外交部は「基本的立場を交わした」と説明
クォン・ヨンセ元中国大使「中国、サード反対発言」
「(サードの韓国配備と関連して)中国の関心を重視することを望む」。単刀直入な発言だった。16日、韓中外交次官補協議を終えた劉建超(リュ ・ジェンチャオ)中国外交部部長助理(次官補級)は、取り囲む記者たちの前で、米国のサード(THAAD/高高度防衛ミサイル)の韓国配備に関連した中国の立場を単刀直入に明らかにした。 劉部長助理は中国語で“関心”とだけ話したが、中国外交部所属の通訳は“関心と憂慮”と強度を高めた。 劉部長助理は「我々は米国と韓国の双方がサード問題に対して妥当な決定を下すことを望む」と強調した。
発言は中国の既存の「慎重で適切に処理することを希望する」という公式の立場(外交部スポークスマン論評)を上回るものだ。事実上の“外交的圧迫”とまで評価されている。彼はサード問題を議論したかと問われ「極めて率直で自由な疎通を行った」と答えた。外交で“率直”という表現は、まだ整理されていない粗い意見の表出を意味する場合が多い。 サードの朝鮮半島配備に反対する中国側発言の強度がかなり強かったことが察せられる。
サードと中国の主導するアジアインフラ投資銀行(AIIB)への韓国加入など、外交懸案を巡る米中2大国の高位級外交折衝戦がソウルで始まった16日、砲門は中国側が開いた。 前日訪韓した劉部長助理はこの日午前10時33分、韓国政府ソウル庁舎別館に到着し協議に臨んだ。 会議は昼休みに食い込み12時40分頃に終わった。
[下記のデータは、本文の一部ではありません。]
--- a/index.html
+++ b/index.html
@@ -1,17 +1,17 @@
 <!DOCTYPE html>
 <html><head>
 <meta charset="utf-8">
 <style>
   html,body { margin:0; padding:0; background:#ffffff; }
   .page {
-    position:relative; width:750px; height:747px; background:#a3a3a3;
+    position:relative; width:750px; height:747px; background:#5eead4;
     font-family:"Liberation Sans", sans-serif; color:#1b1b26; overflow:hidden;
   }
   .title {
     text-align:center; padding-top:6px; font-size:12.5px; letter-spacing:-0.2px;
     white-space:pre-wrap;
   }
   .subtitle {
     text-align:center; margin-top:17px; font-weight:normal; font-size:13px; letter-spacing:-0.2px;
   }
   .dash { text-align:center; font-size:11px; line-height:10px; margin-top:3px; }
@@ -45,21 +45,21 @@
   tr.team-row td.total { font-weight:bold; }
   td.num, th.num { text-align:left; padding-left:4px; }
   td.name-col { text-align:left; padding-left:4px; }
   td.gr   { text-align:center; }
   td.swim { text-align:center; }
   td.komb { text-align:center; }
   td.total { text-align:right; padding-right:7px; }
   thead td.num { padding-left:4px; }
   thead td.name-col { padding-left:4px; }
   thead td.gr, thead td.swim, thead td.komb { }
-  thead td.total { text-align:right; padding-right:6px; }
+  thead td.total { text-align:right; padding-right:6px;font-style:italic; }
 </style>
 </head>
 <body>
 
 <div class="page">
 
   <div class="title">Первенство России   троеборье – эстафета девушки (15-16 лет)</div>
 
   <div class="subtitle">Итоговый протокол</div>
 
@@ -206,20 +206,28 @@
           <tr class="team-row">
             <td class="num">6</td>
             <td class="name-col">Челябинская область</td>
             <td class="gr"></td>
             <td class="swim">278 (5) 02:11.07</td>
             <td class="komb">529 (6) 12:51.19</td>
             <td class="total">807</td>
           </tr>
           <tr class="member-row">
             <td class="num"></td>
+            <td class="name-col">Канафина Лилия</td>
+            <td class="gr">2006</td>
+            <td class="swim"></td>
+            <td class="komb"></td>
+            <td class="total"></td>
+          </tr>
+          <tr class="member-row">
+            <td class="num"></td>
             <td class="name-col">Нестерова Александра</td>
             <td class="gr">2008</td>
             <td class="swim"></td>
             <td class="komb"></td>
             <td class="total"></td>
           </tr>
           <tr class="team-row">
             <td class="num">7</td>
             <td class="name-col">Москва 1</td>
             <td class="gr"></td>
劉部長助理の今回の訪韓は、昨年12月初めにイ・ギョンス次官補の中国訪問に対する答礼形式で、当初は早目に予定された儀礼的な訪韓だった。 しかし最近、韓中間にサードとアジアインフラ投資銀行などの懸案が浮上して関心の的となった。劉部長助理は腹を括ったようにこの日午後遅く、国会でナ・ギョンウォン外交統一委員長と会い、サードと関連した中国側の憂慮を繰り返し提起した。 次官補協議に先立ち別に韓国記者たちと懇談会を行うほど、世論戦でも積極的に動いた。
「戦略的曖昧性」を主張してきた韓国政府は、「基本的立場」をやりとりしただけだと明らかにした。 政府当局者は「サード問題は韓中間の公式議題や懸案ではない」として「(全体協議の中で) 5分は超えていないと理解している」と話した。「中国当局者が駐中韓国大使館等を通してサードに関連して憂慮を伝えてきた」というこの日の一部メディアの報道に対しては、ユン・ビョンセ外交部長官が記者たちに「小説のような記事を書く人がいるようだ」と否定した。 だが、クォン・ヨンセ元中国大使はハンギョレとの通話で「中国が(大使時期に)たびたび会う都度、サードの韓国配備に否定的という意向を伝えられた」として、ニュアンスが異なる反応を示した。 威嚇的言辞は使われなくても、直球の反対意志の伝達が非公式的にでもしばしばなされていたということだ。
この日の韓中次官補協議では、アジアインフラ投資銀行加入に対する意見交換もあった。 中国側が韓国に「創設メンバー」になることを求める意思を伝えたことに対し、韓国側は「経済的実益と支配構造および銀行としての要件を検討し決めていく」という多少原則的な立場を明らかにした。
同日午後、1泊2日の訪韓日程を始めたダニエル・ラッセル米国務省東アジア太平洋担当次官補は空港で会った記者たちに「まずマーク・リッパート駐韓米国大使に会う」としながらも「韓国外交部で多様な範疇の同盟関連イシューについて多くの会議を行う」と語った。リッパート大使襲撃を機に一気に熱が入った韓米同盟を強調することにより、サードやアジアインフラ投資銀行問題で韓国が中国に“傾倒”することに対する警戒のメッセージを遠回しに送ったものと分析される。 ラッセル次官補はこの日、劉部長助理に会ったイ・ギョンス外交部次官補に17日午前に会う。 アジアインフラ投資銀行加入に対する米国側の憂慮を伝え、サード配備に関連し韓国側に意見を打診するなど、韓国を相手に本格的な対中国外交折衝戦に乗り出すものと観測される。